Arnaldo Chagas
Certa vez acolhi uma paciente em terapia que chorava, inconsolavelmente, pela dor da perda de um familiar que amava. A morte teria o levado para sempre.
Como
ser um humano comum e sensível a dor do outro, em algum momento teria vontade
de enxugar as lágrimas dessa paciente, quem sabe abraça-la, dizer uma palavra
de conforto - de que aquela dor passaria com o tempo, ou, ao menos, seria
abreviada. Nesse caso, é como se dissesse: “pare de chorar (chega!), não aguento
mais ver isso”!
A
princípio, por empatia e por compaixão, não haveria mal algum nessa atitude de
tentar consola-la, afinal, é comum as pessoas agirem dessa forma quando alguém
próximo está sofrendo. Certamente porque sofremos juntos, por por velo assim.
No
entanto, tratando-se da posição de um psicanalista, ele precisa adotar uma
postura de certa “abstinência” (não confundir com frieza).

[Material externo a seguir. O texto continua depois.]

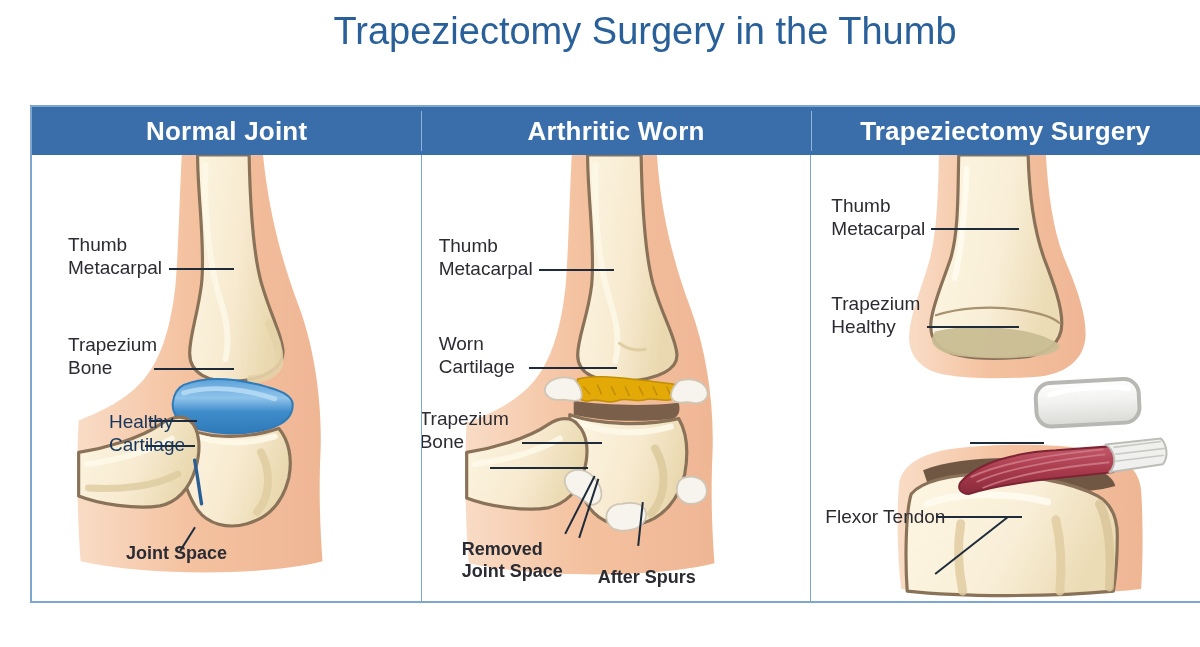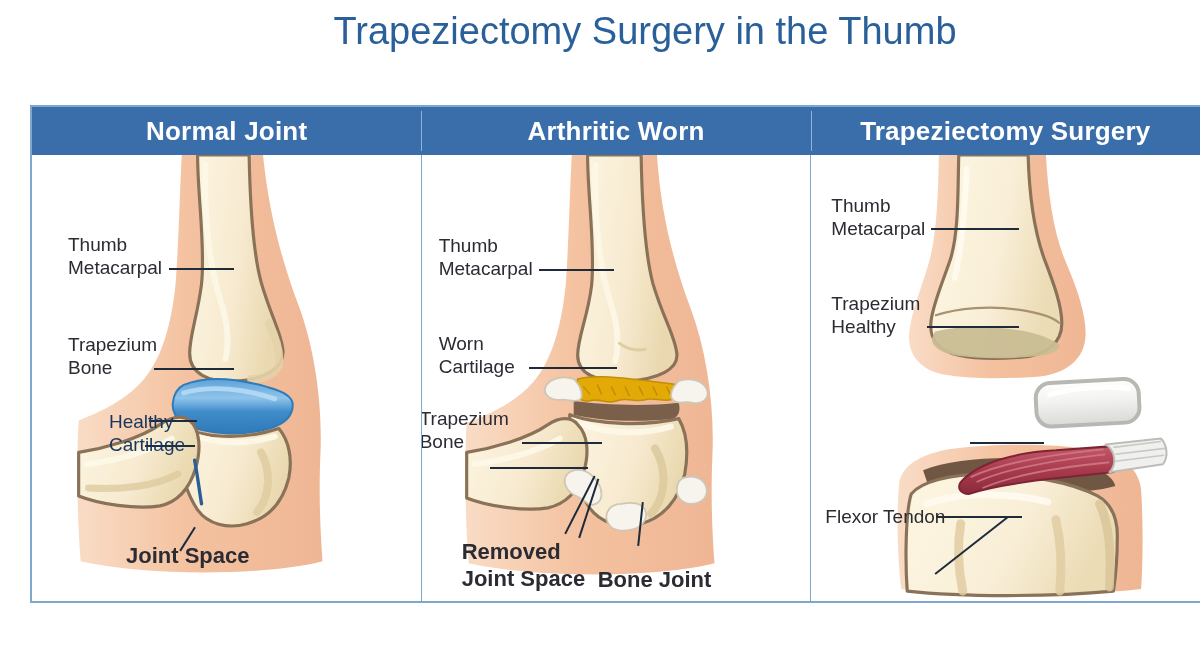--- a/index.html
+++ b/index.html
@@ -57,21 +57,21 @@
 
   .fig{position:absolute;left:0;top:0;width:100%;height:100%;}
 
   .label{
     position:absolute;
     color:#2b2b33;
     font-size:19px;
     line-height:1.22;
     white-space:nowrap;
   }
-  .label.bold{font-weight:bold;font-size:22px;}
+  .label.bold{font-weight:bold;font-size:18px;}
   .label.navy{color:#17365d;margin-left:41px;}
   .sub-note{
     display:block;
     font-size:13.5px;
     font-style:italic;
     color:#2b2b33;
     line-height:1.3;
     margin-top:1px;
   }
   .leader{
@@ -273,21 +273,21 @@
       <div class="label" style="left:-2px;top:252px;">
         <span>Trapezium</span><br>
         <span>Bone</span>
       </div>
 
       <div class="label bold" style="left:40px;top:384px;">
         <span>Removed</span><br>
         <span>Joint Space</span>
       </div>
 
-      <div class="label bold" style="left:176px;top:412px;">Bone Joint</div>
+      <div class="label bold" style="left:176px;top:412px;">After Spurs</div>
     </div>
 
     <div class="panel">
       <svg class="fig" viewBox="0 0 390 450" preserveAspectRatio="xMidYMid meet">
         <defs>
           <linearGradient id="skin3" x1="0" y1="0" x2="1" y2="0">
             <stop offset="0%" stop-color="#f9dcc6"></stop>
             <stop offset="45%" stop-color="#f4c2a0"></stop>
             <stop offset="100%" stop-color="#efb694"></stop>
           </linearGradient>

Abster-se, tanto
quanto possa, significa abdicar ou privar-se de tomar uma decisão, atitude ou
executar determinada ação. Significa respeitar a dor do outro.
Em
síntese, o que a paciente mais queria e precisava naquele momento, era
realmente poder chorar. Nada que eu pudesse fazer e/ou dizer, amenizaria ou
suprimiria a dor que ela estava sentindo. Doía muito a dor da perda da pessoa
que amava. O vazio deixado pela morte (ausência) dessa pessoa era imenso. Teria
devastado sua vida. Assim sentia e verbalizava.
Se eu
a abraçasse, secasse suas lágrimas, dissesse algo no sentido de tentar amenizar
“a situação”, estaria confundindo, minhas “questões” com as dela. Afinal,
minhas “questões”, minha dor, minhas faltas, meus sintomas, meus medos, etc,
vejo e trato em minha análise pessoal com minha analista.
Certamente
ela também não me abraçaria, não me diria “palavras de conforto”, menos ainda
secaria minhas lágrimas. Isso quem faz, geralmente, são nossos familiares,
nossos (as) amigos (as), visto que, também é difícil para eles, ter que
presenciar a dor do outro, sobretudo, quando não há nada que se possa realmente
fazer de efetivo para sanar por completo tamanha dor. Essa situação, mobiliza
representações inconscientes de suas próprias dores.
Analista
não é amigo. Se estiver agindo como tal em seu ofício, está cometendo um
“deslize”, ferindo frontalmente a ética da profissão. Isso é diferente de
acolher alguém que sofre, respeitar sua dor, mediante uma escuta atenta e
“flutuante” que, assim, o analisando, vivenciando essa dor, significando-a, ou
simbolizando-a, poderá dar um destino a ela, através daquilo que ele traz na
fala e dirige ao analista. Quem sabe, poderá encontrar, daí sim, um certo
alívio para seu mal-estar.
O
analista trabalha com aquilo que não se sabe, com um saber insabido,
(inconsciente), muito embora o analisando o coloque na posição de um Sujeito
Suposto Saber, aliás, isso é necessário para que uma análise se efetue como um
processo terapêutico. De fato, eu não sei sua hora de parar de chorar, de
sofrer. Aliás, será que alguém realmente sabe?
Ou
então, acreditar que pode lançar um “saber definitivo” (uma vez que jamais
poderá vivenciar a experiência) sobre a dor do outro, ou melhor, querer livrar
o outro de sua própria dor, não seria por que a presença e a revelação dessa
dor mobilizam nossas próprias dores recalcadas, negadas?
Diante
disso, é possível ter uma ideia do porquê, um sujeito só pode se tornar
(psic)analista, por exemplo, depois de um longo tempo de análise pessoal. O
desamparo (constitutivo) do ser humano, que remete a (dor da) perda (ou das
perdas do outro), é característico e, no “fundo”, similar a seu próprio
desamparo (sua dor, a dor da existência) que, aliás, tratada em análise
pessoal, permite “um dia”, então na clínica, escutar, em posição de
abstinência, a dor dos outros, porém, não mais com base em seu desamparo, em
sua dor (recalcada ou negada), uma vez, que foi, o quanto possível,
simbolizada, quem sabe até, significada, digerida e definitivamente aceita.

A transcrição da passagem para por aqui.